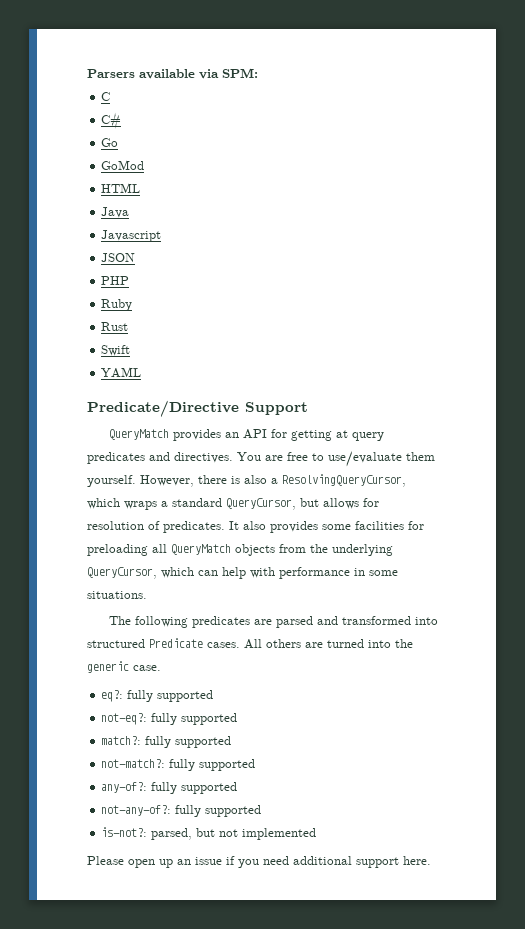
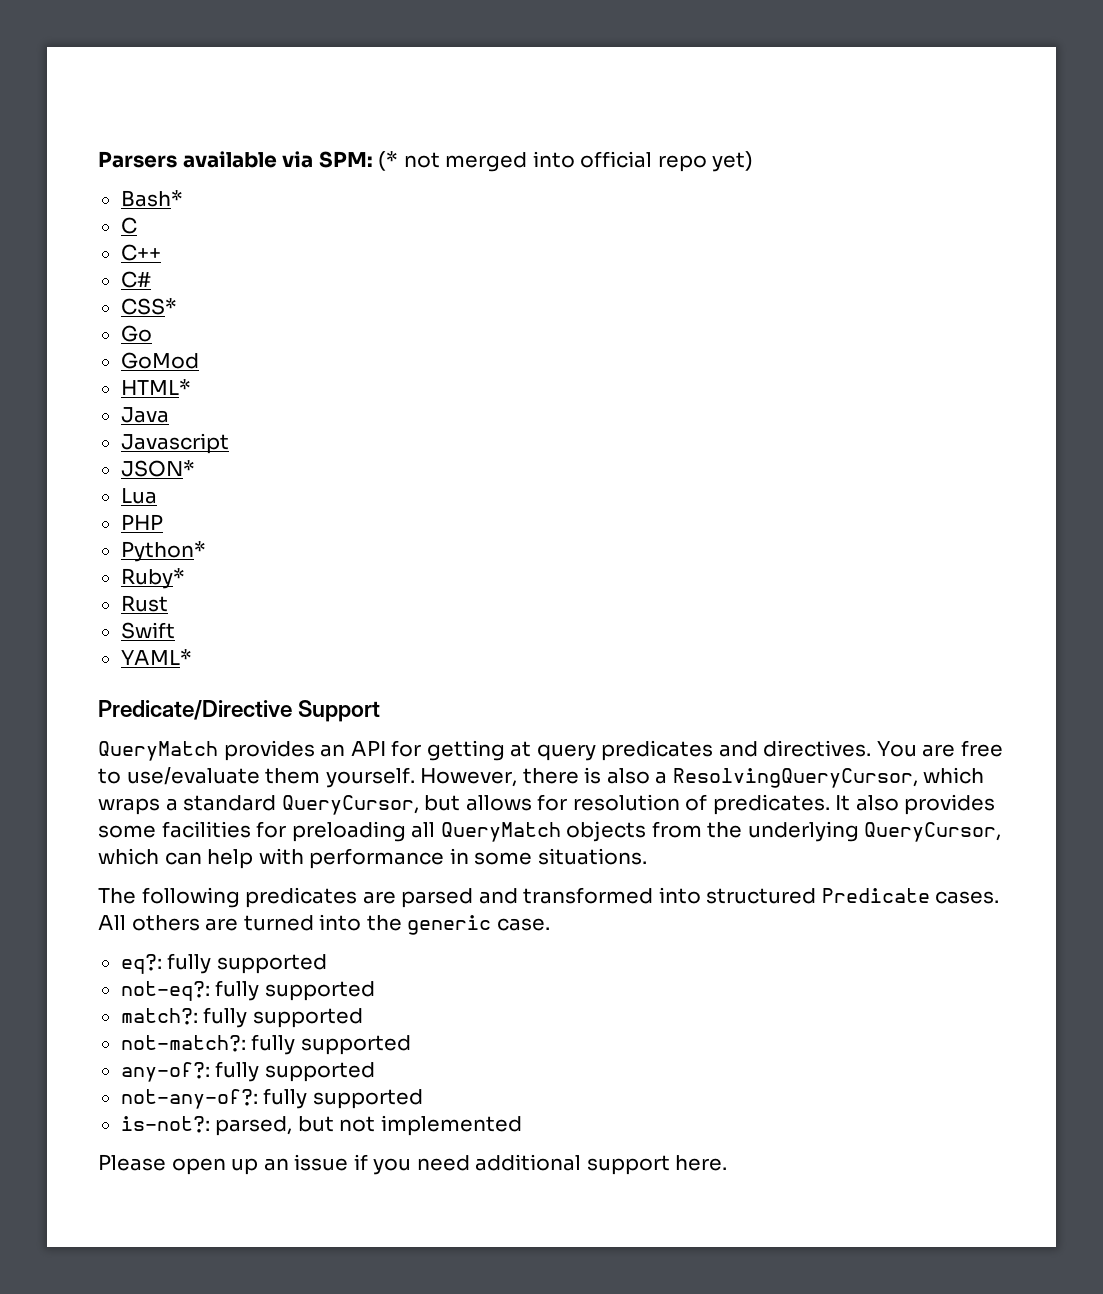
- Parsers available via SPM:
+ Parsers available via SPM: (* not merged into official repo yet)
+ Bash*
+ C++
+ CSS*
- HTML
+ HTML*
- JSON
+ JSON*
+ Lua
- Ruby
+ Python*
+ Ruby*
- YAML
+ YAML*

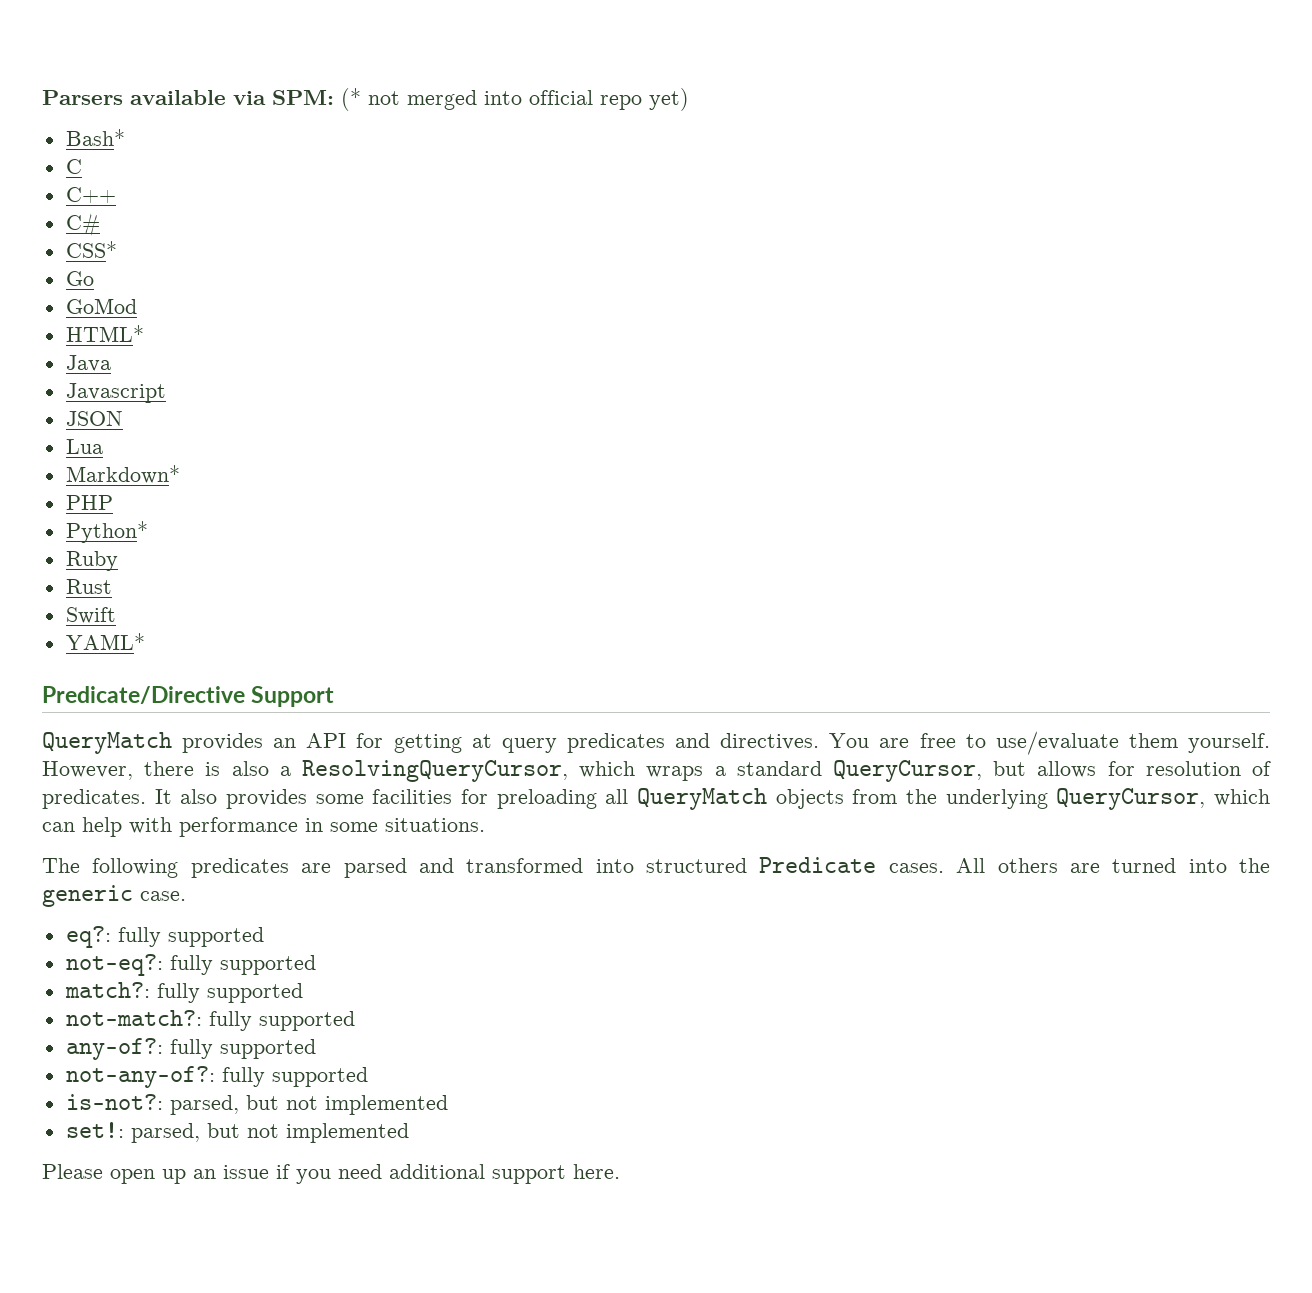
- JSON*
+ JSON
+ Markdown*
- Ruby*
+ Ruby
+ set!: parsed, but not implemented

> [Work required]:
Using the records above, output an exact copy without any pictures.

> [Solution for this problem]:
- Parsers available via SPM:
+ Parsers available via SPM: (* not merged into official repo yet)
+ Bash*
+ C++
+ CSS*
- HTML
+ HTML*
- JSON
+ JSON*
+ Lua
- Ruby
+ Python*
+ Ruby*
- YAML
+ YAML*

- JSON*
+ JSON
+ Markdown*
- Ruby*
+ Ruby
+ set!: parsed, but not implemented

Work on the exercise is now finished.